For detailed usage instructions: See HOW-TO-USE.md for step-by-step guides and examples.
For human teams: Follow the 5-phase process below with your inspection team.
When to Use This Skill
- Conducting formal code inspections (design or implementation)
- Reviewing pull requests with systematic rigor
- Performing quality audits on critical code
- Training teams in structured review processes
- Establishing inspection checkpoints in development workflow
- Analyzing error patterns and improving code quality
Core Principles
Separation of Objectives: Never mix error finding with error fixing, or education with inspection.
Systematic Coverage: All code inspected, all branches examined, all logic verified.
Role-Based Process: Moderator, designer, implementor, and tester each have specific responsibilities.
Measurable Outcomes: Track errors by type, severity, and density for continuous improvement.

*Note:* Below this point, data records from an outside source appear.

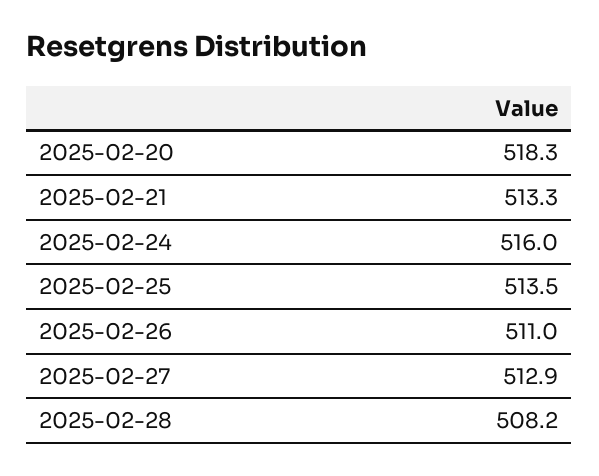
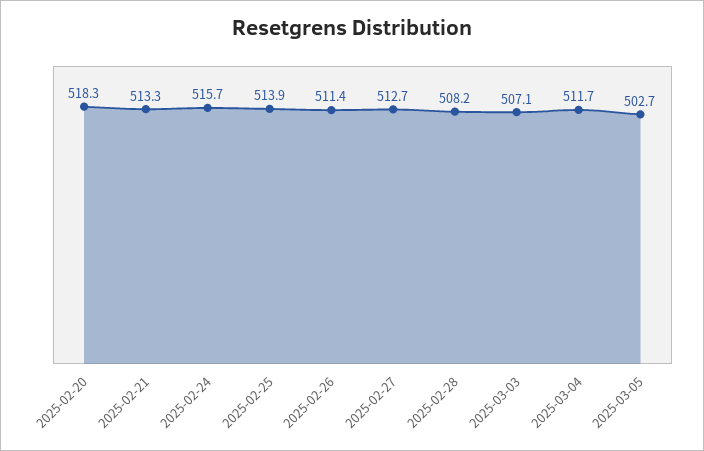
2025-02-24: 516 -> 515.7
2025-02-25: 513.5 -> 513.9
2025-02-26: 511 -> 511.4
2025-02-27: 512.9 -> 512.7
2025-03-03: none -> 507.1
2025-03-04: none -> 511.7
2025-03-05: none -> 502.7

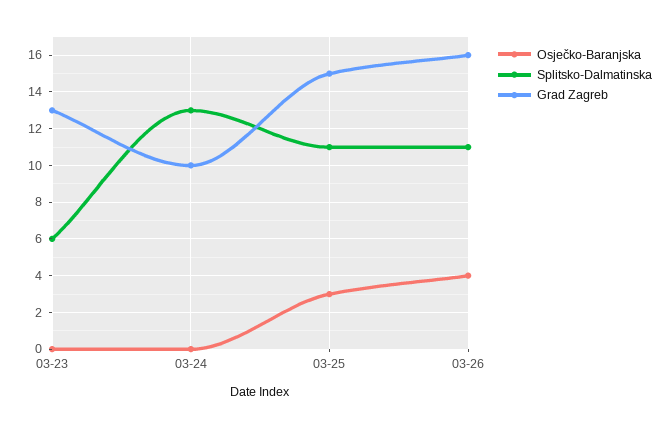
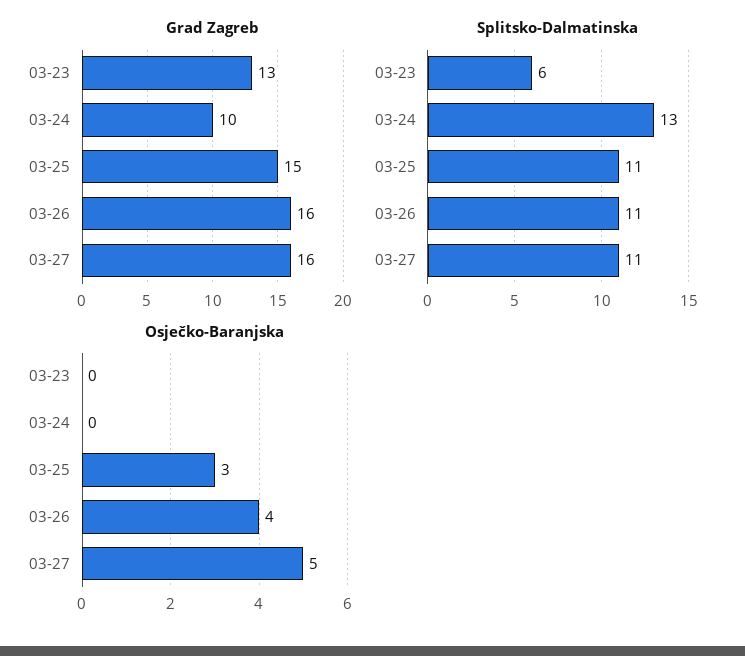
Grad Zagreb, 03-27: none -> 16
Splitsko-Dalmatinska, 03-27: none -> 11
Osječko-Baranjska, 03-27: none -> 5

Early Detection: Find errors as close to origin as possible (10-100× cost savings).
The 5-Phase Process
1. Overview (Optional - Team Meeting)
- When: New material or new team members
- Duration: As needed to understand context
- Who: Designer presents to entire team
- Output: Shared understanding of what's being reviewed
- Skip if: Same team reviewed the design
2. Preparation (Individual)
- Duration: Study material individually
- Rate: 100-125 LOC/hour
- Activities:
- Study code/design and documentation
- Review error checklists (load
)references/checklists.md - Note questions and potential errors
- Do NOT fix errors during preparation
- Output: Prepared participants ready for inspection
3. Inspection Meeting (Team - MOST CRITICAL)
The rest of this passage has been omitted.